Your assignment -
Scan the listing for "radius" and copy out each line that has it.

########

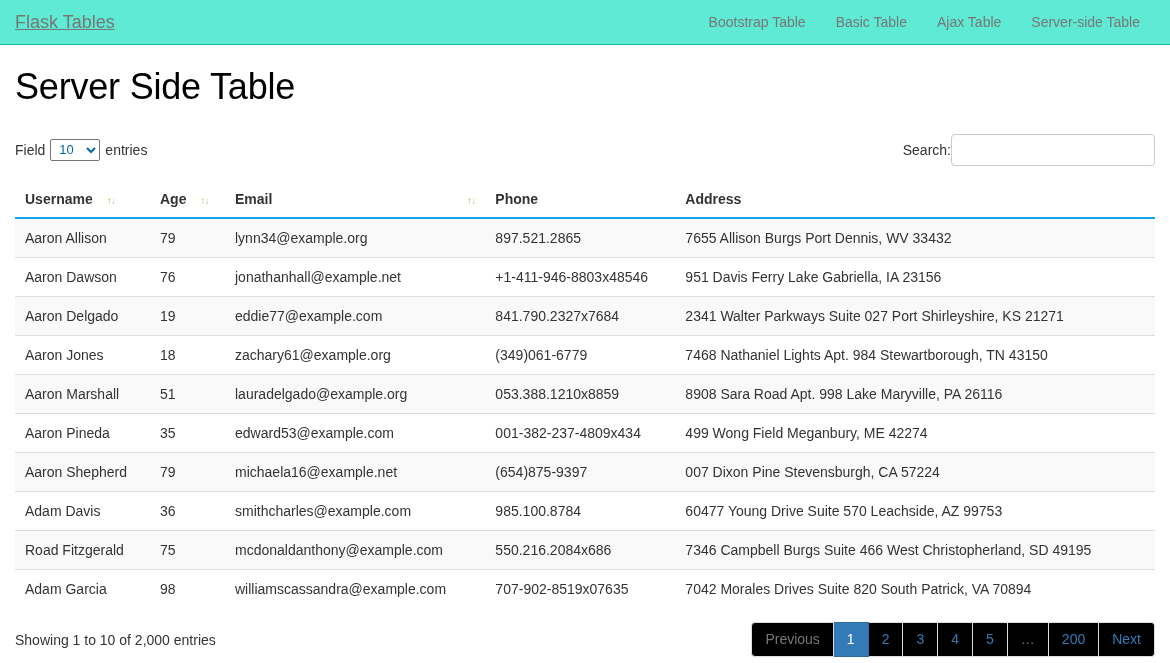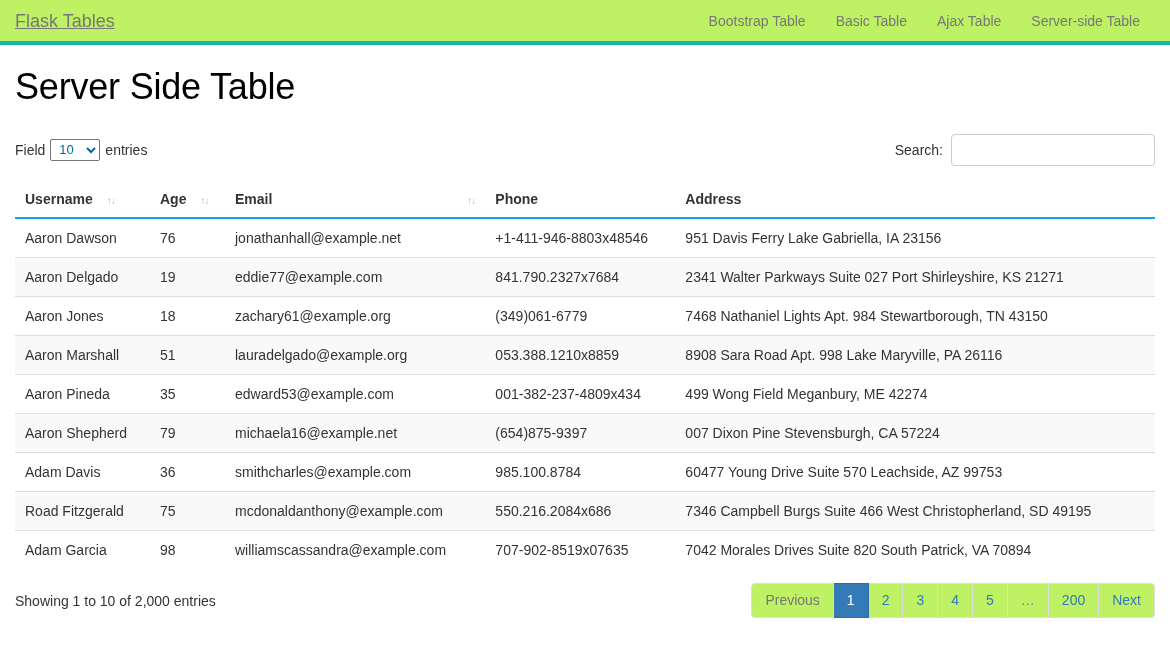--- a/index.html
+++ b/index.html
@@ -13,22 +13,22 @@
     background: #ffffff;
     font-family: "Liberation Sans", sans-serif;
     font-size: 14px;
     color: #333333;
     overflow: hidden;
   }
 
   
   .navbar {
     height: 45px;
-    background: #bef264;
-    border-bottom: 4px solid #14b8a6;
+    background: #5eead4;
+    border-bottom: 1px solid #14b8a6;
     display: flex;
     align-items: center;
     padding: 0 15px;
   }
   .navbar-brand {
     font-size: 18px;
     color: #777777;
     line-height: 1;
     padding: 0 15px 0 0;
     white-space: nowrap;
@@ -92,21 +92,21 @@
     padding: 1px 2px 1px 4px;
     border: 1px solid #767676;
     border-radius: 2px;
     background: #ffffff;
   }
   .dt-filter {
     font-size: 14px;
     color: #333333;
     display: flex;
     align-items: center;
-    gap: 8px;
+    gap: 0;
     white-space: nowrap;
     justify-content: space-between;
   }
   .dt-filter input {
     width: 204px;
     height: 32px;
     border: 1px solid #cccccc;
     border-radius: 4px;
     padding: 6px 10px;
     font-family: "Liberation Sans", sans-serif;
@@ -182,21 +182,21 @@
     overflow: hidden;
   }
   .pagination li { display: block; }
   .pagination li a {
     display: block;
     padding: 7px 13px;
     font-size: 14px;
     line-height: 1.42;
     text-decoration: none;
     color: #337ab7;
-    background: #bef264;
+    background: #000000;
     border: 1px solid #dddddd;
     border-left-width: 0;
     white-space: nowrap;
   }
   .pagination li:first-child a {
     border-left-width: 1px;
     border-top-left-radius: 4px;
     border-bottom-left-radius: 4px;
   }
   .pagination li:last-child a {
@@ -282,20 +282,27 @@
         </th>
         <th>
           <span>Phone</span>
         </th>
         <th>
           <span>Address</span>
         </th>
       </tr>
     </thead>
     <tbody>
+      <tr class="odd">
+        <td>Aaron Allison</td>
+        <td>79</td>
+        <td>lynn34@example.org</td>
+        <td>897.521.2865</td>
+        <td>7655 Allison Burgs Port Dennis, WV 33432</td>
+      </tr>
       <tr class="even">
         <td>Aaron Dawson</td>
         <td>76</td>
         <td>jonathanhall@example.net</td>
         <td>+1-411-946-8803x48546</td>
         <td>951 Davis Ferry Lake Gabriella, IA 23156</td>
       </tr>
       <tr class="odd">
         <td>Aaron Delgado</td>
         <td>19</td>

########

Your solution -
     border-radius: 2px;
     border-radius: 4px;
     border-top-left-radius: 4px;
     border-bottom-left-radius: 4px;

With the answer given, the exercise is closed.